## INSTRUCTIONS TO FOLLOW
Transcribe exactly the lines from the one holding "html: <tr> <td>1X/2X</td>" through the closing line of the entries below. Pictures stay out of the copy.

(DATA FOR ANALYSIS begins)

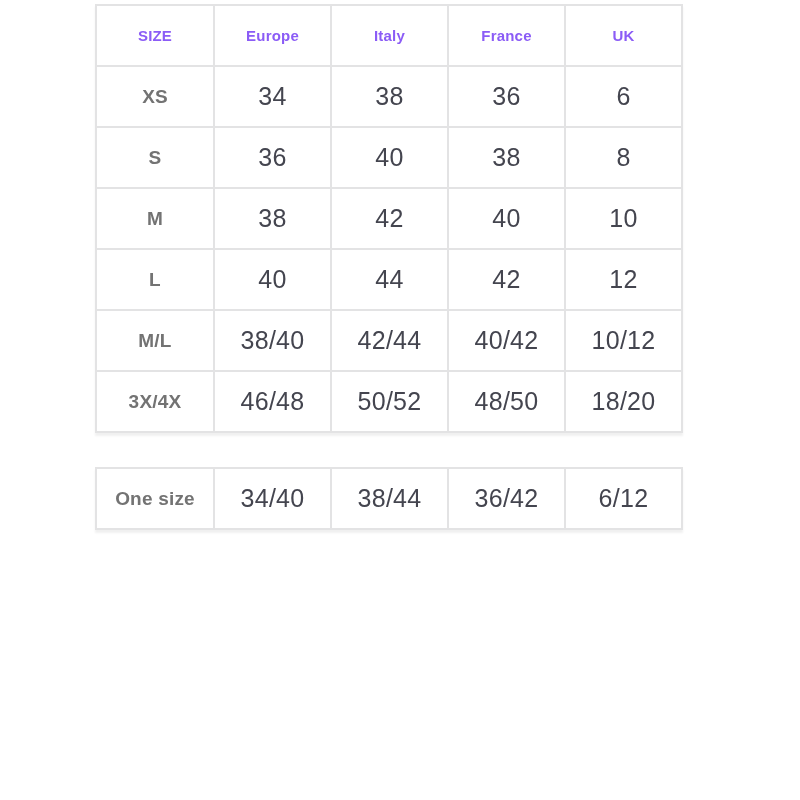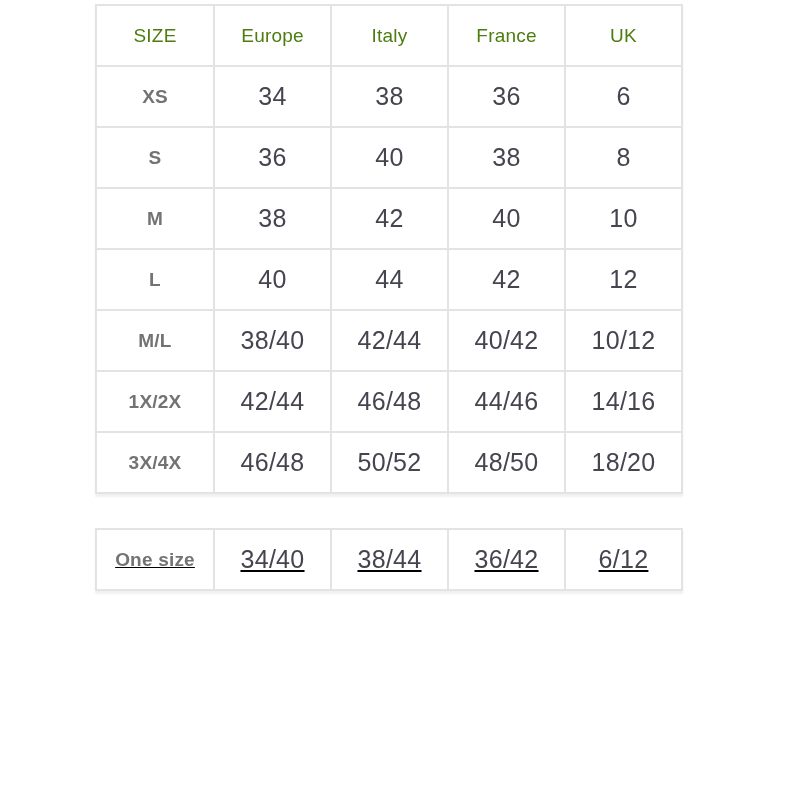"SIZE" th.col-header { color: #4d7c0f -> #8b5cf6; font-size: 19px -> 15px; font-weight: 400 -> 700 }
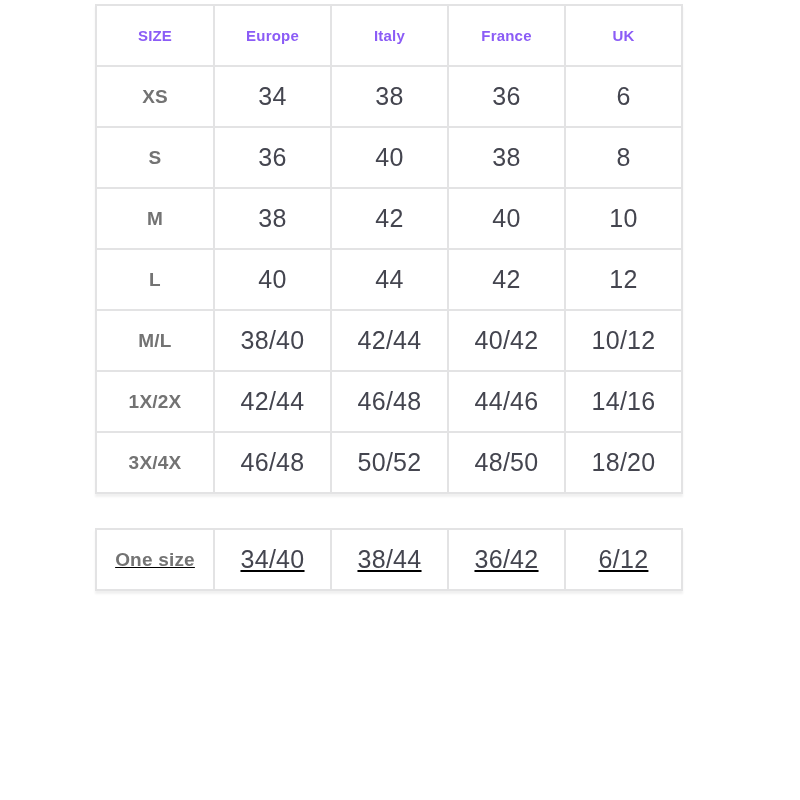"1X/2X" tr { html: <tr> <td>1X/2X</td> <td>42/44</td> <td>46/48</td> <td>44/46</td> <td>14/16</td> </tr> -> none }
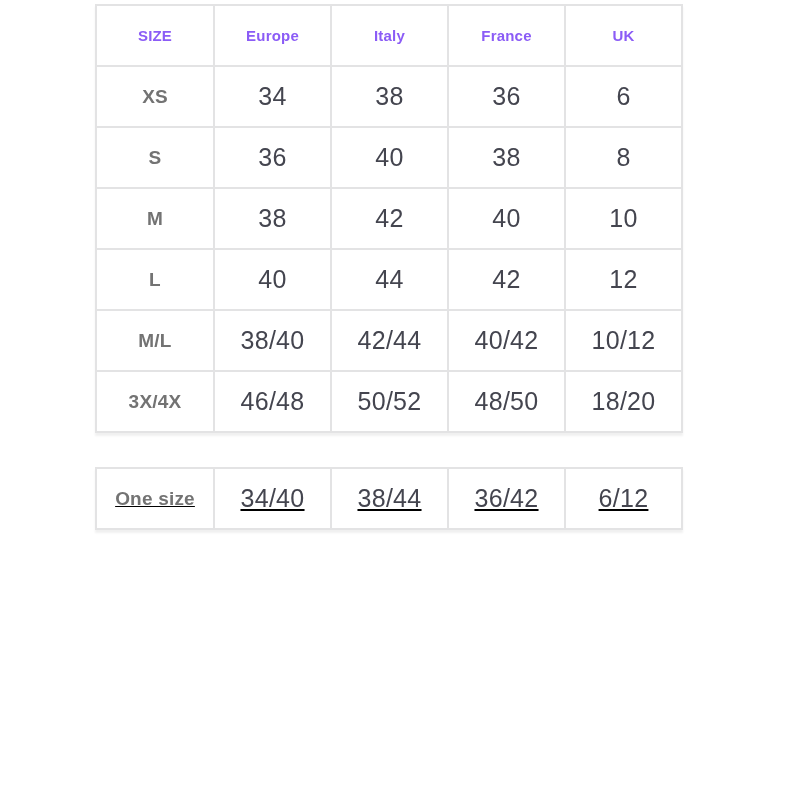"One size" table.size-table.special { text-decoration: underline -> none }
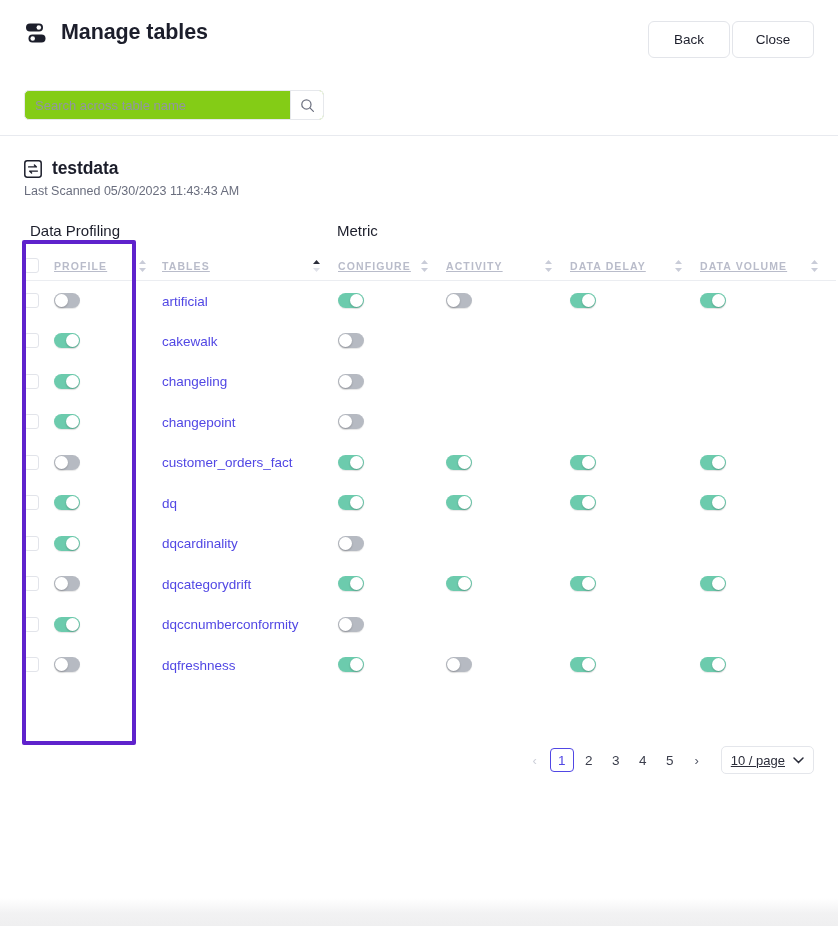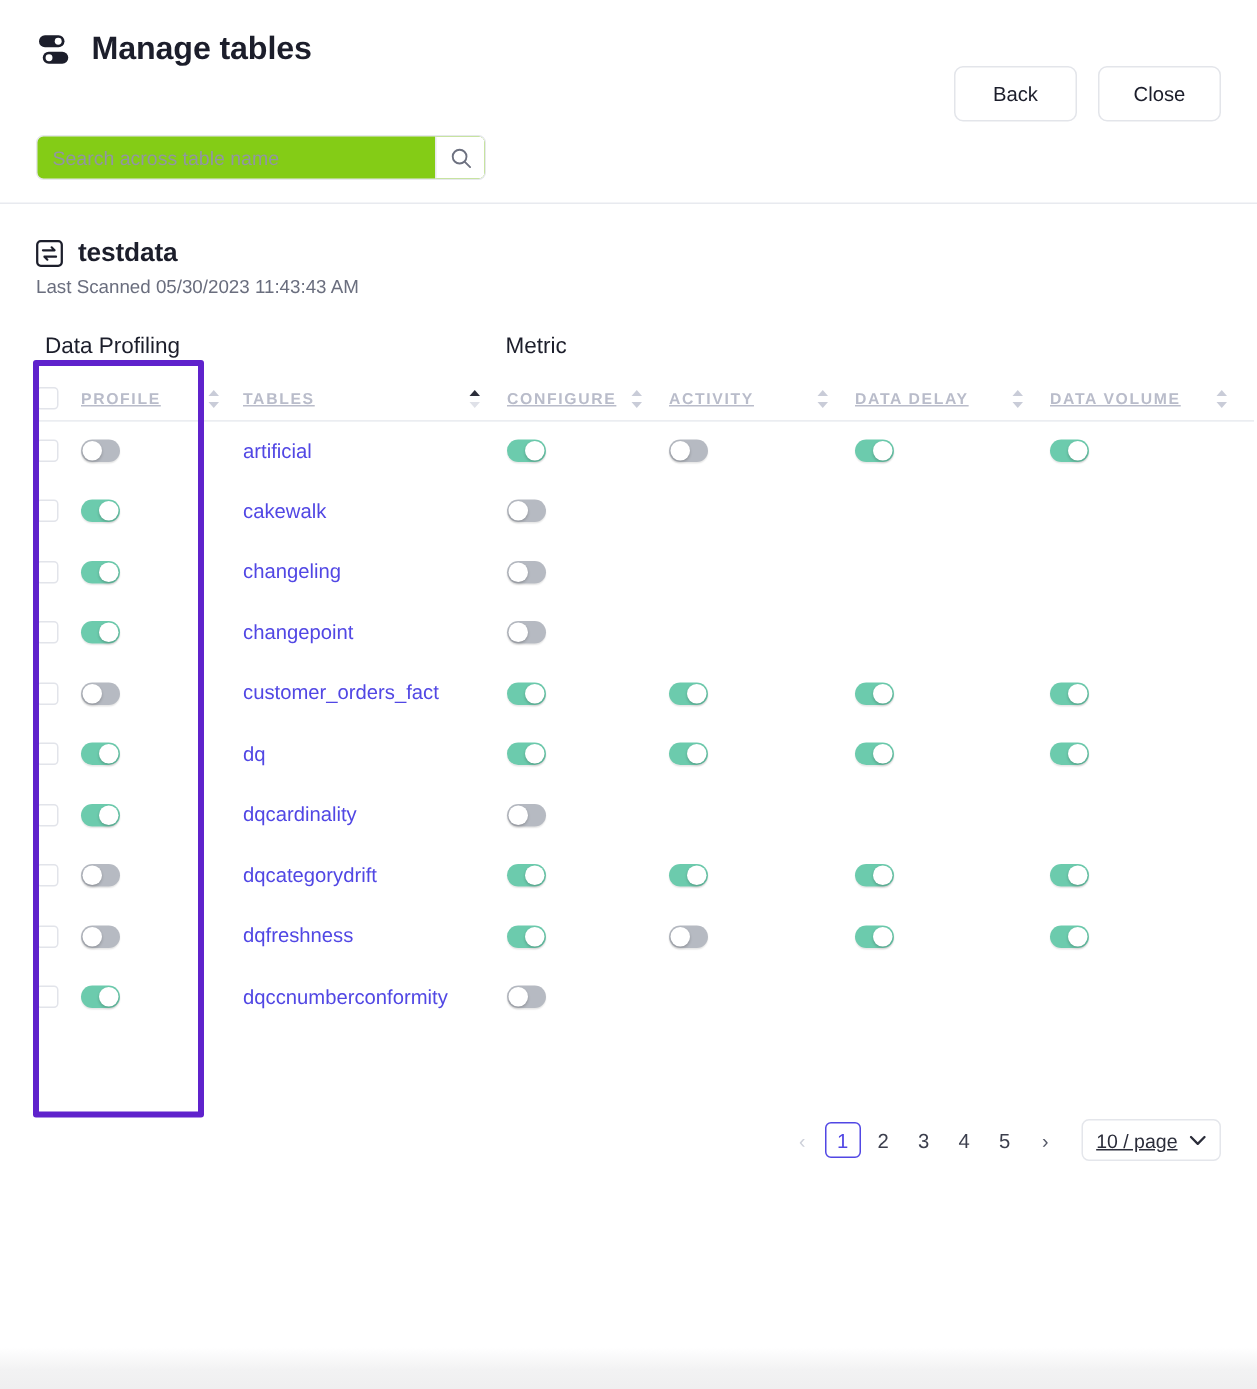"Back" .header-actions { gap: 14px -> 2px; top: 44px -> 21px }
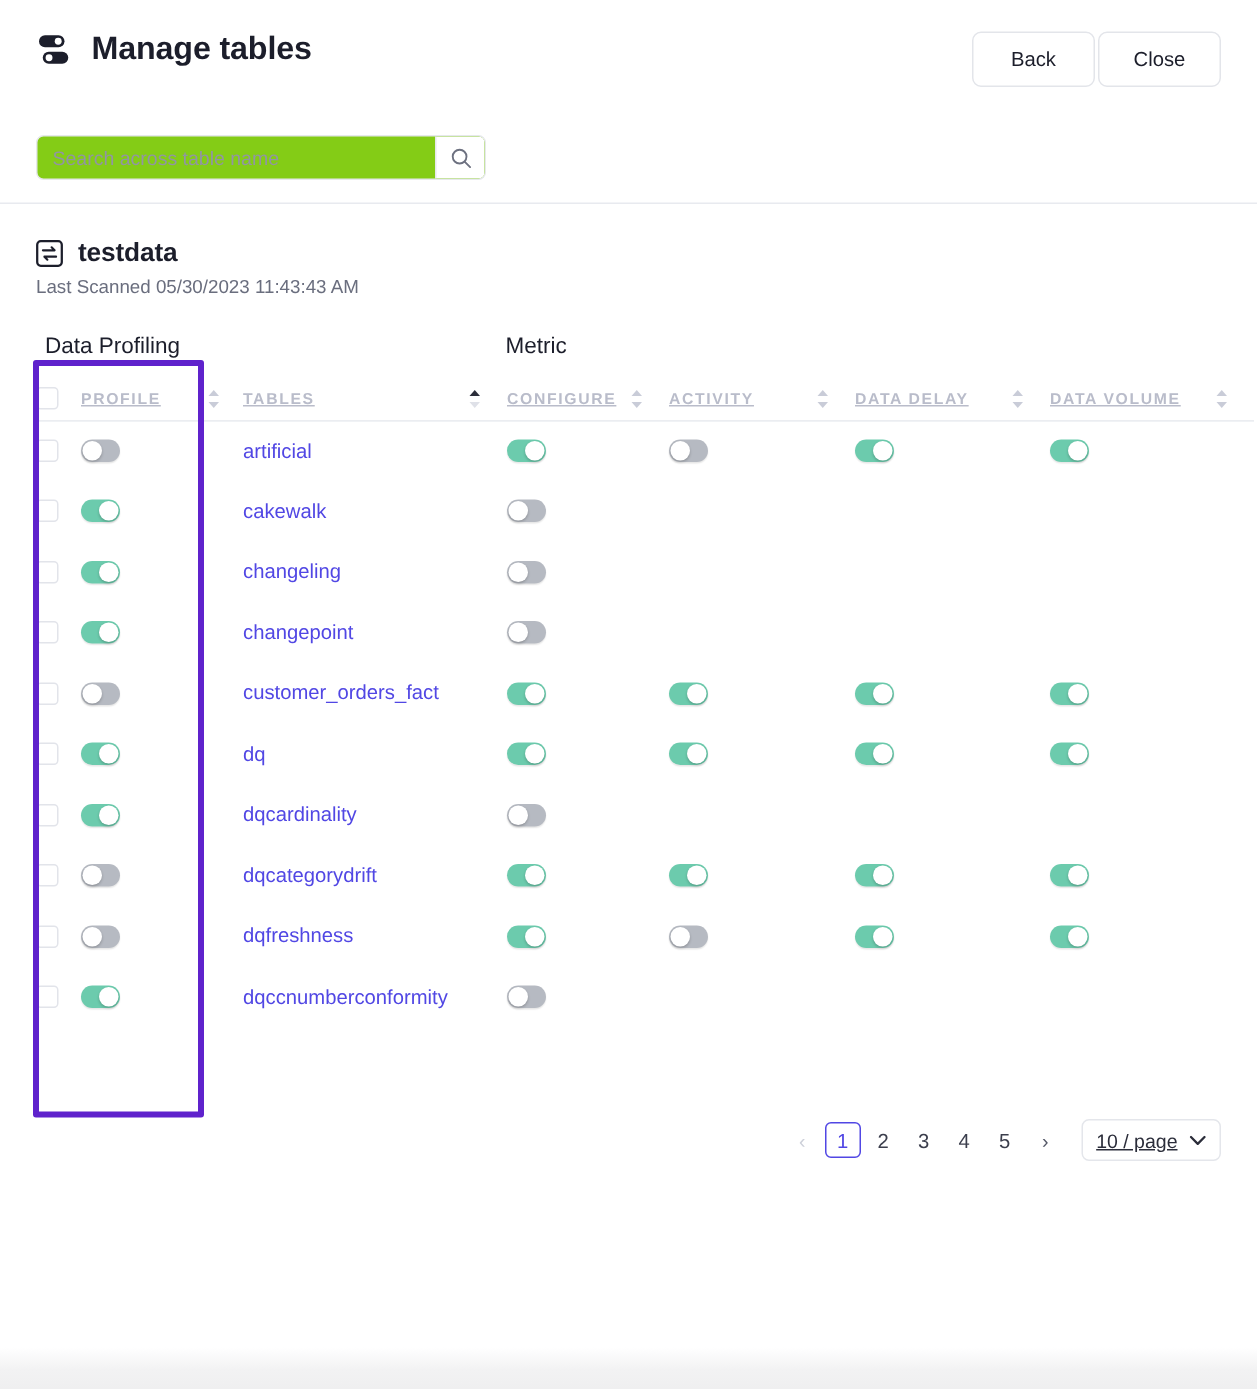"dqfreshness" tr { order: before "dqccnumberconformity" -> after "dqccnumberconformity" }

(DATA FOR ANALYSIS ends)

## ANSWER TO THE PROBLEM
"1X/2X" tr { html: <tr> <td>1X/2X</td> <td>42/44</td> <td>46/48</td> <td>44/46</td> <td>14/16</td> </tr> -> none }
"One size" table.size-table.special { text-decoration: underline -> none }
"Back" .header-actions { gap: 14px -> 2px; top: 44px -> 21px }
"dqfreshness" tr { order: before "dqccnumberconformity" -> after "dqccnumberconformity" }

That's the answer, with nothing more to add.